Le litige devant le Tribunal fédéral porte sur les sûretés destinées à garantir le paiement de l'IFD et de l'ICC pour les périodes fiscales 2004 à 2014 (consid. 5).

Le Tribunal fédéral commence par rappeler que les mesures de sûretés fiscales constituent des mesures provisionnelles de droit public et qu'en cas de recours, seule peut être invoquée la violation des droits constitutionnels (consid. 2.2).

Notre Haute Cour indique ensuite que, selon la jurisprudence, pour qu’une demande de sûretés au sens de l’art. 169 al. 1 LIFD soit valable, il est nécessaire que i) l’un des deux cas de séquestre soit réalisé, à savoir a) l’absence de domicile en Suisse ou b) le fait que les droits du fisc paraissent menacés, ii) l’existence de la créance fiscale paraisse vraisemblable et iii) le montant de la garantie exigée ne se révèle pas manifestement exagéré. Les sûretés peuvent par ailleurs être modifiées ou révoquées à tout moment selon l'évolution des circonstances. Elles n'ont aucune influence sur l'existence ou sur le montant de la créance fiscale et ne préjugent en rien de celle-ci (consid. 5.1).

Le Tribunal fédéral précise également qu'il limite son examen à un contrôle prima facie de la situation lorsqu'il doit statuer sur un recours portant sur une demande de sûretés (consid. 5.2).

En l’espèce, le Tribunal fédéral constate que le recourant ne conteste pas l'existence d'un cas de séquestre au sens de l'art. 169 al. 1 LIFD mais soutient que ce montant a été fixé de manière arbitraire et qu'il est manifestement excessif (consid. 5.4).

Le Tribunal fédéral retient que les juges de l’instance précédente pouvaient sans tomber dans l’arbitraire pendre en compte le montant des créances fiscales que l’Afc-GE faisaient valoir. Ce faisant, la Cour de justice a en effet adapté le montant des sûretés à l'évolution des circonstances, conformément à la jurisprudence rappelée ci-dessus. Notre Haute Cour précise en particulier que le fait que l'Administration cantonale ait manifesté son intention de demander la reformatio in pejus, ou de procéder in pejus, dans le cadre des procédures relatives aux périodes 2004 à 2006 et 2012 à 2014, était une circonstance nouvelle que la Cour de justice pouvait prendre en considération dans le cadre d'un examen sommaire et prima facie de la situation. C'est donc sans arbitraire qu'elle s'est fondée sur les créances évaluées in pejus pour évaluer les sûretés nécessaires pour garantir le paiement de l'impôt dû pour ces périodes fiscales (consid. 5.6.1).

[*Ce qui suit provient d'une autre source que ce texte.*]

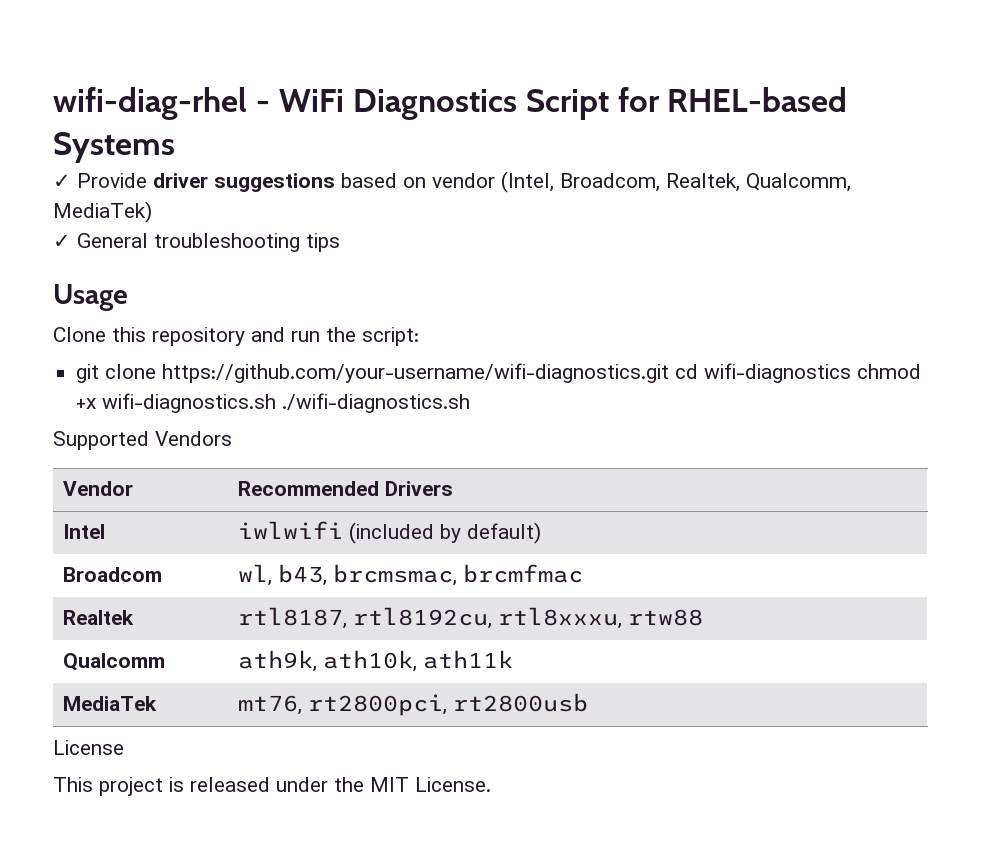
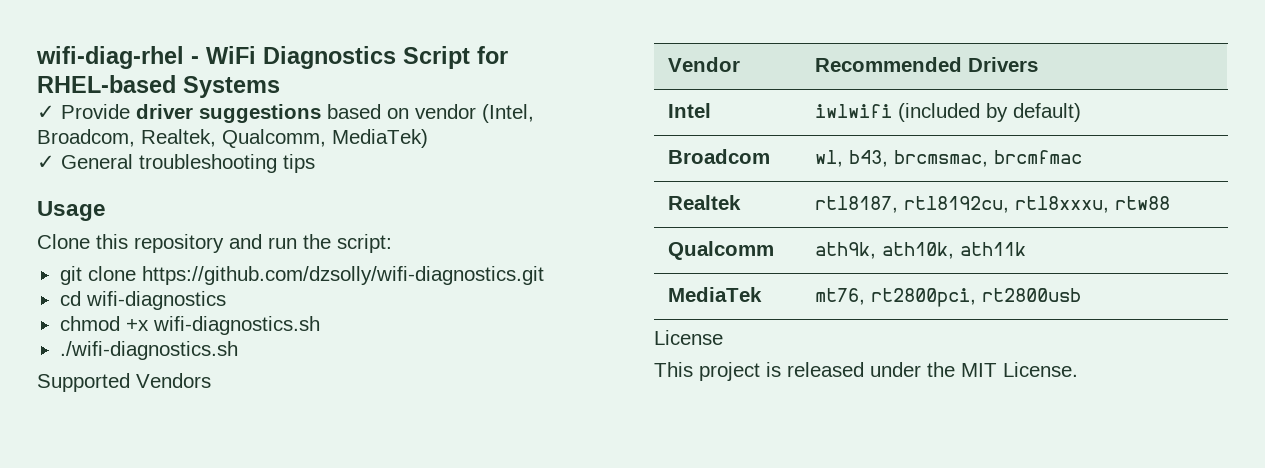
- git clone https://github.com/your-username/wifi-diagnostics.git cd wifi-diagnostics chmod +x wifi-diagnostics.sh ./wifi-diagnostics.sh
+ git clone https://github.com/dzsolly/wifi-diagnostics.git
+ cd wifi-diagnostics
+ chmod +x wifi-diagnostics.sh
+ ./wifi-diagnostics.sh

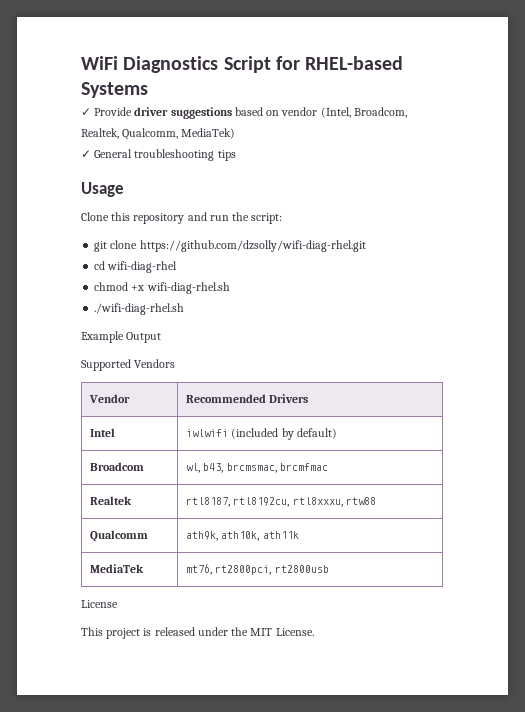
- wifi-diag-rhel - WiFi Diagnostics Script for RHEL-based Systems
+ WiFi Diagnostics Script for RHEL-based Systems
- git clone https://github.com/dzsolly/wifi-diagnostics.git
+ git clone https://github.com/dzsolly/wifi-diag-rhel.git
- cd wifi-diagnostics
+ cd wifi-diag-rhel
- chmod +x wifi-diagnostics.sh
- ./wifi-diagnostics.sh
+ chmod +x wifi-diag-rhel.sh
+ ./wifi-diag-rhel.sh
+ Example Output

L’argument du contribuable qui portait sur l’éventualité de retirer son recours dans la procédure au fond a été écarté par le Tribunal fédéral. Ce dernier a considéré que, dans la mesure où l’Afc-GE avait annoncé sa volonté de requérir la reformatio in pejus, le retrait du recours par le contribuable ne mettrait pas forcément fin à l’instance. Il ne s’agissait donc pas d’un moyen qui permettrait à coup sûr au contribuable de diminuer ses dettes fiscales (consid. 5.6.3).

Finalement, le Tribunal fédéral constate que la créance fiscale pour la période 2014 est effectivement prescrite mais considère que la prescription de cette créance représente une diminution marginale des créances fiscales totales. De plus, le fait que les intérêts moratoires continuent de courir compense cette diminution (consid. 5.6.4).

Notre Haute Cour rejette ainsi le grief d’arbitraire dans l’application de l’art. 169 al. 1 LIFD (consid. 5.7). 

Concernant l’ICC, le Tribunal fédéral relève que l'art. 78 LHID ne prévoit pas de règle d'harmonisation contraignante pour les cantons en matière de sûretés (consid. 6). Les dispositions légales applicables en l'espèce (art. 38 al. 1 LPGIP-GE) étant toutefois similaires à celles prévues par le droit fédéral, le Tribunal fédéral arrive aux mêmes conclusions pour l'ICC (consid. 6.3).